SC: Speaking about the space and location, indeed your space can be considered the twelfth member of your collective, if not the most important one and its very core. Do you think that your collective would have the same energy if, for some reason or another, you needed to leave the space?

AF: The space is important, although it’s hard to see what is of sentimental value and what would be replaceable. I think we’ve managed to get a lot out of the space we have, but others would have found different ways, and I’m also sure this collective could have thrived in a different one. At one point, when some of the founding members were leaving Berlin, and therefore the collective, we contemplated shutting it down. However, with the city’s increasing rents and the ongoing gentrification, those of us who stayed behind and wanted to continue would not have had an easy time finding a new venue. Our landlords have also been supportive of our work and showed flexibility beyond the norm, even though we’ve had the usual problems of being a gathering point in a residential area. 

SC: Which one is/are the event(s) that according to you have been the most significant for Altes Finanzamt so far? 

AF: I’m sure no two members would answer this question in the same way. I’ve seen many amazing works come together in the space, but somehow the talks afterwards with interesting people and ensuing friendships is what will prevail in my otherwise unstable memory. Those talks tend to overlap with the events, which is definitely the case with the Philosophical Football and Das Poesiebüro, for example. In a desperate attempt to give readers a more specific answer, I glanced at a long list of artists, and to name a few (too few) who left a particular mark on me, I would mention the music of HHY & the Macumbas and Jealousy Party, performances by Flocks and Shoals, the exhibitions The Springs of the Flood by founding members Mariana Caló and Francisco Queimadela and Field Studies by Christopher Kline and Sol Calero, as well as readings by Cia Rinne and Bjarte Alvestad.

SC:  How has Altes Finanzamt managed to influence and engage the art scene and other off spaces in Neukölln? How has it changed since 2010, with the opening of the space?

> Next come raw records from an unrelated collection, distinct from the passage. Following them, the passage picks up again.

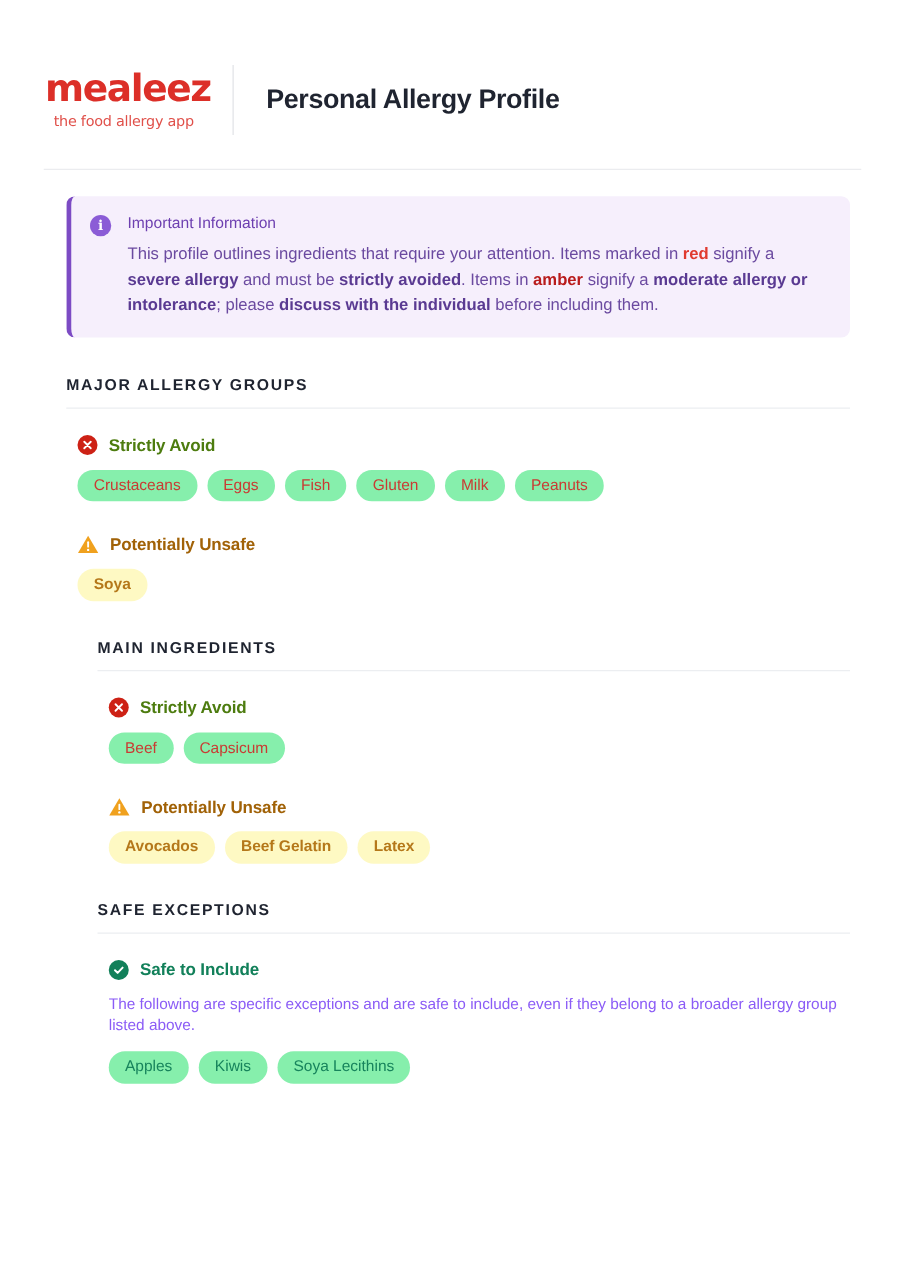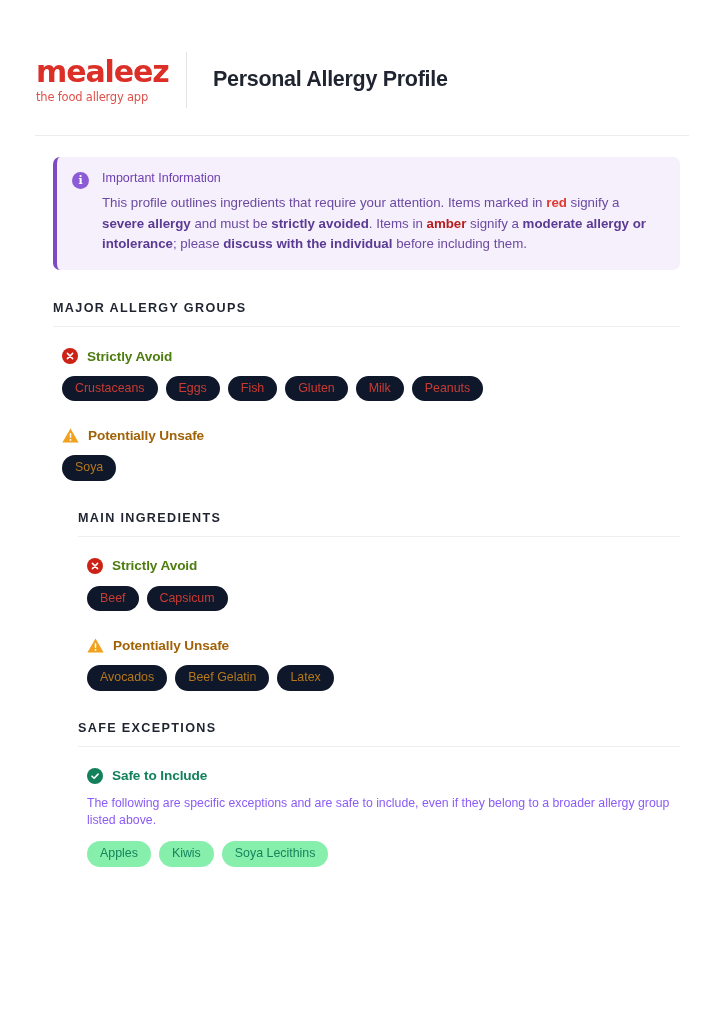"the food allergy app" .brand-tag { text-align: none -> center }
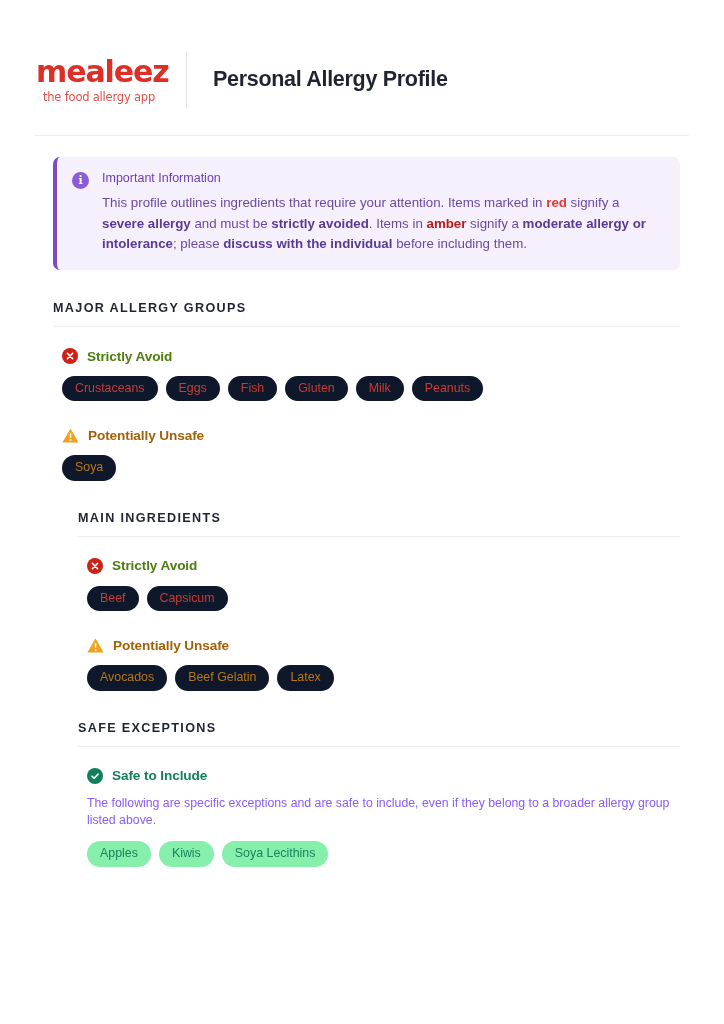"Crustaceans" .pill-red { background: #0f172a -> #86efac }
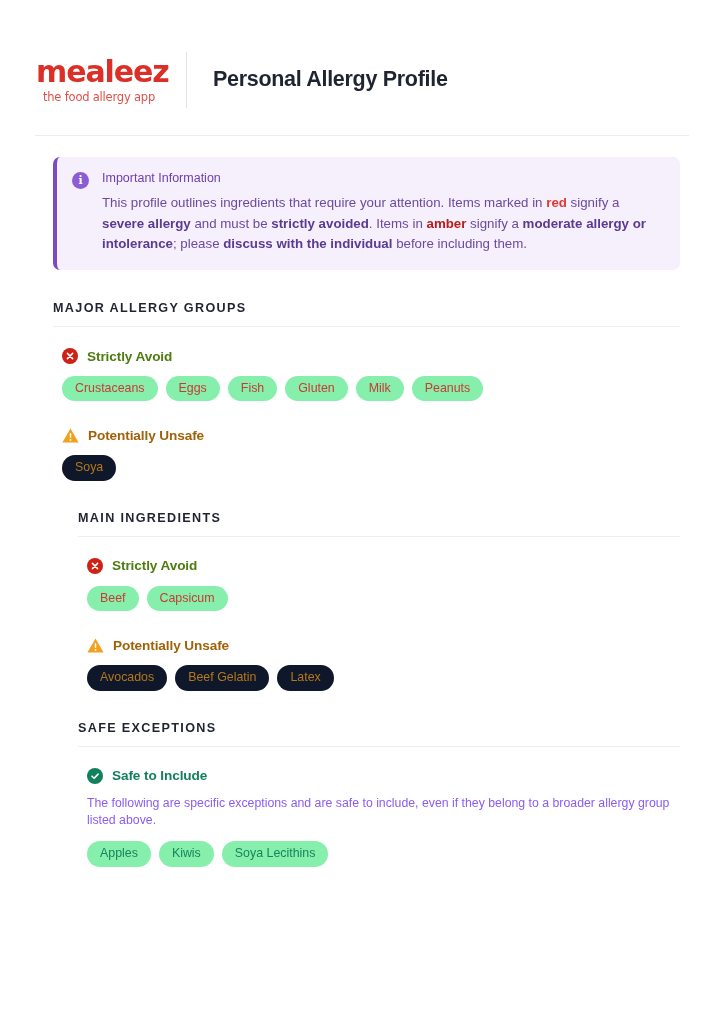"Soya" .pill-amber { background: #0f172a -> #fef9c3; font-weight: none -> bold }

AF: I don’t know, really. One of the great things about Berlin, including Neukölln, is that there are so many people doing their own thing. The city is full of small spaces, bars, associations, concert venues, and galleries catering to a specific scene with eclectic programmes. AF has collaborated with many, mostly through the member’s own connections and interests. A lot has changed since we started, as there are always new places popping up and others being replaced, usually by commercial activity, as a result of rocketing rents.

SC: In 2013, you won a prize and recognition from the City of Berlin for independent spaces. How did this change the activity of Altes Finanzamt.

AF: It didn’t change much. The money came in very handy since we could pay off debts that had accumulated despite our best efforts. Some parts of the space and the equipment were in a sad state, so we used most of the money on infrastructure. The prize was a nice recognition for all the work done without expectations of any sort of financial gain, from a city that prides itself for its alternative art scene, but does very little to support it.

SC: What other new projects you as a collective are now working on?

AF: Same as always. We’re trying to find new ways of using the space, adapting to new members and trying to make things happen—hopefully with good quality but open to experimentation and failure, and inclusive of anyone who doesn’t discriminate against people for who they are. That’s my very own answer at least.

Altes Finanzamt is a Berlin-based collective formed by twelve members coming from different countries, mostly from Portugal. The name of the collective derives from the location in which the group usually gathers, the previous tax office in Neukölln, namely the Altes Finanzamt. Its members dedicate themselves to different artistic practices, such as photography, music, poetry, performance, and theatre. Altes Finanzamt hosts various weekly events, such as readings, parties, exhibitions, concerts, film screenings,and many more.